Richard Pitt's Personal Site
Marketing and Sales with a Technical Bent

Bit Rot and Lost Information

One of the major problems I and others see in the large-scale use of DRM is the potential loss of public access to the copyright materials at the end of the copyright period. You might think that the loss of (for example) all the images of Mickey Mouse, to future generations would be not all that significant, but you would be wrong. You must take the problem to its logical conclusion; that of every aspect of humanity's history for the period starting now, potentially not being available to coming generations for some technical reason. The impact would be literally devastating.

This problem is not limited solely to DRM, it also is a problem with proprietary data formats in general. I have a number of DAT (4mm digital audio tape) tapes we used in the mid 90s for backup of our ISP's computers that we can't read now.



As man has progressed from prehistoric times to today, the fact of historic documentation has determined implicitly our sense of history and advancement. Prehistoric times were by definition prior to man's ability to record in any way what went on so that future generations could learn from the experiences and mistakes of the prior generations. Advancement went slowly because what little knowledge was generated was passed on verbally or in ways that obviously did not survive for very long.

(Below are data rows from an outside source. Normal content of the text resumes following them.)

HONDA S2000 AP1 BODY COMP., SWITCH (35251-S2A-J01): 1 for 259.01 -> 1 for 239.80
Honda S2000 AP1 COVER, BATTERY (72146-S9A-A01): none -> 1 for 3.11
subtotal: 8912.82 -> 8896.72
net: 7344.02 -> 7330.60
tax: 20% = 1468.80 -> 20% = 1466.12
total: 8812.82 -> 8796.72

Only with the development of the ability to record facts and thoughts (thought to be best noted by the cuneiform writings of scribes tracking goods in early Mesopotamia if my history teacher's work serves me correctly) did information survive easily from generation to generation.

Only with the invention of the printing press by Johannes Gutenberg in 1450 did the widespread dissemination of information and thought really take off. Prior to this, the cost of reproducing written works either to forestall degradation due to age of the previous version or to increase the potential readership by making more copies of the original, was so expensive that only very well funded individuals and organizations (the churches being the prime example) could afford such luxuries. The fact that few works other than those sanctioned (and therefore copied) by the churches of the times have survived should be an indication that this was not a good thing.

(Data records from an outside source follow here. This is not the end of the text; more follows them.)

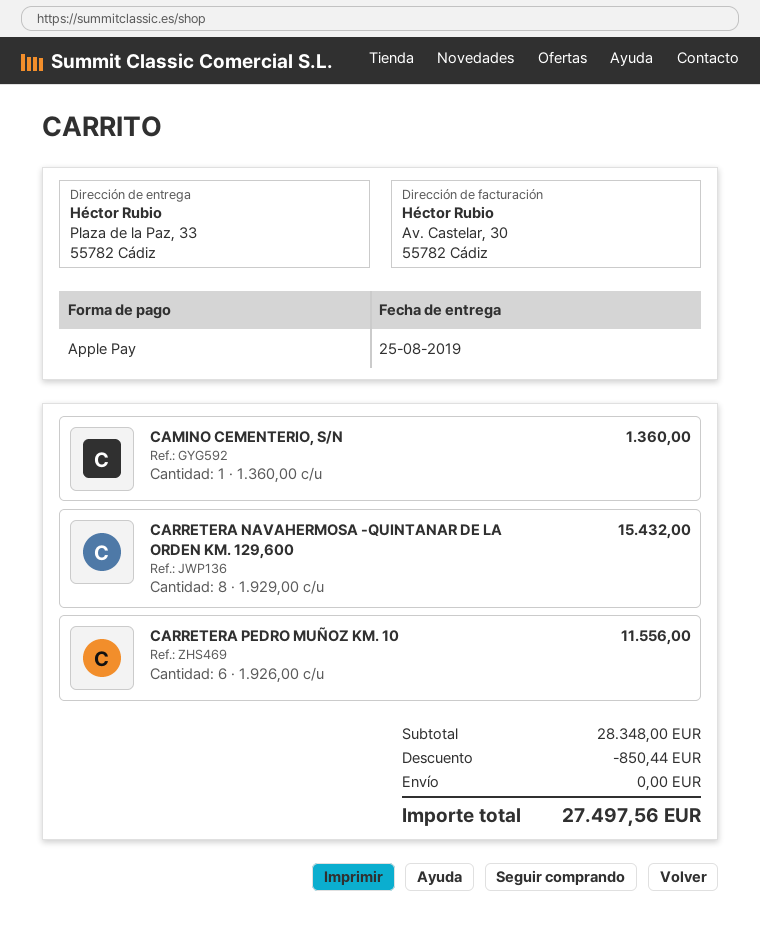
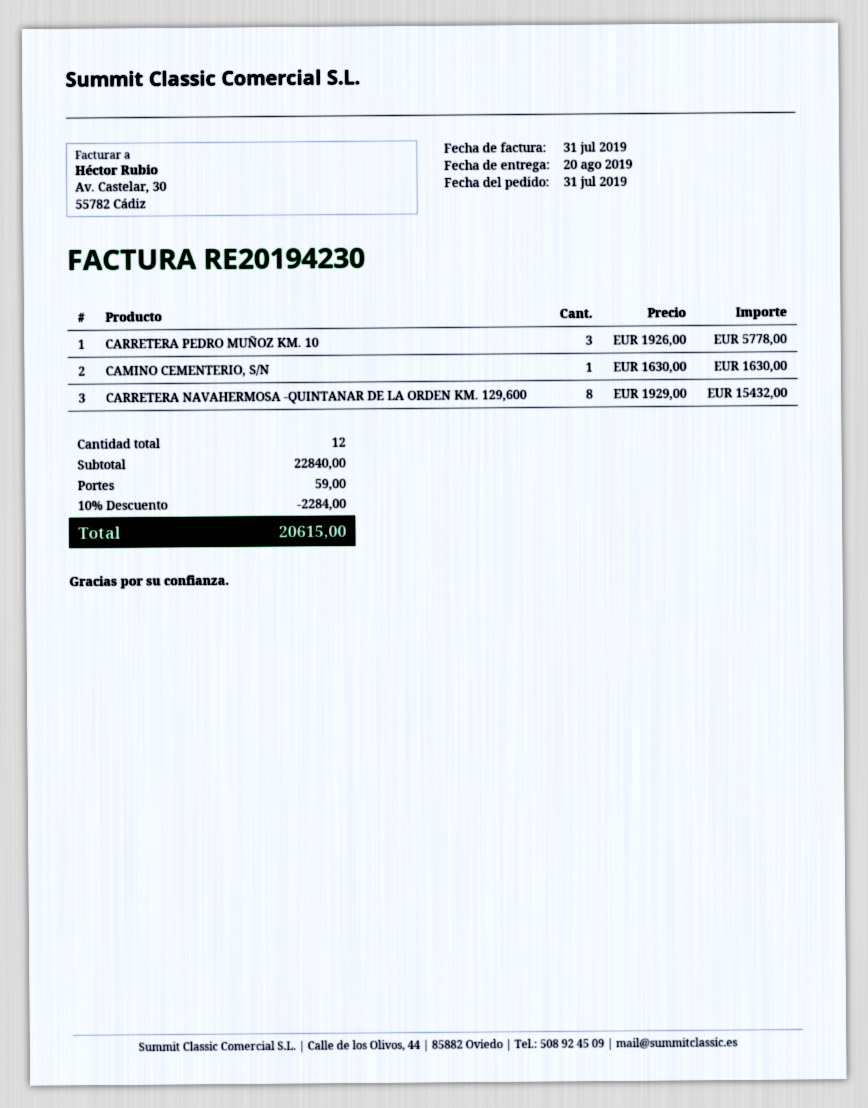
delivery date: 2019-08-25 -> 2019-08-20
CAMINO CEMENTERIO, S/N: 1 x 1360.00 = 1360.00 -> 1 x 1630.00 = 1630.00
CARRETERA PEDRO MUÑOZ KM. 10: 6 x 1926.00 = 11556.00 -> 3 x 1926.00 = 5778.00
subtotal: 28348.00 -> 22840.00
discount: 850.44 -> 2284.00
shipping: 0.00 -> 59.00
total: 27497.56 -> 20615.00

The subsequent invention of the phonograph by Thomas Edison in 1877 made the recording of voice and music possible for the first time. Prior to this there was no way to preserve the intonations behind the words in a speech or the expertise in a performance of music. Only the raw notes, portrayed on paper via words or musical staff, could be left for the future. We are still finding works of "the masters" left in trunks and other out of the way places by patrons of the past.

But the recordings made by Edison's machines and the many increasingly better and better similar devices of the 110 or so years from 1877 to about 1987 have suffered problems in passing through to following generations. Strangely enough, it's not actually the media the recordings have been made on - it's the reproduction equipment that has fallen afoul of time. The original cylinders that commercial versions of Edison's equipment used were made of wax. They didn't work well after a few playings, but one that has never been played and that has been kept away from heat and excess humidity would be every bit as playable today as it was when recorded - if we had one of the players that still worked! To be sure, there are museums and history buffs who have preserved players, so we actually have not yet lost the ability to play these historic works. In fact, due to the obvious physical nature of the cylinders it is not inconceivable that a new mechanism could be crafted hundreds and even thousands of years in the future if necessary.

I have a cupboard full of 33RPM albums with music I love on them. My problem is that I no longer have a functional turntable/record player and finding one that is of a quality that I want, to allow best reproduction and preservation of my valuable recordings is getting harder and harder.

It's too bad that despite the advances of the digital age, such recreation of playing technologies might not be enough for future generations to resurrect the recordings or our age; and it all hinges on DRM.

Archeologists have decoded the hieroglyphics of Egypt and the cave drawings of France. They've deciphered the writings of even the scribes of Mesopotamia; the first known writings of any substance. But I can't read a perfectly good DAT tape made during the times of our Internet company, Wimsey.com! (1986-1995)

Recordings of Caruso made by his singing into a megaphone carving wax on a 78RPM disk before his death in 1920 are available today. The question now is whether we will be able to listen to a recording of tomorrow's pop music stars sometime in the next century, or even know that they existed; and it all hinges on DRM.

What we are talking about is blandly called "bit rot" in the digital world. This describes the loss of data due to any one of a number of phenomena but is typified by the inability of today's generation of computer systems to read the product of yesterday's and the extension of this to anything digital, including recordings of audio and video.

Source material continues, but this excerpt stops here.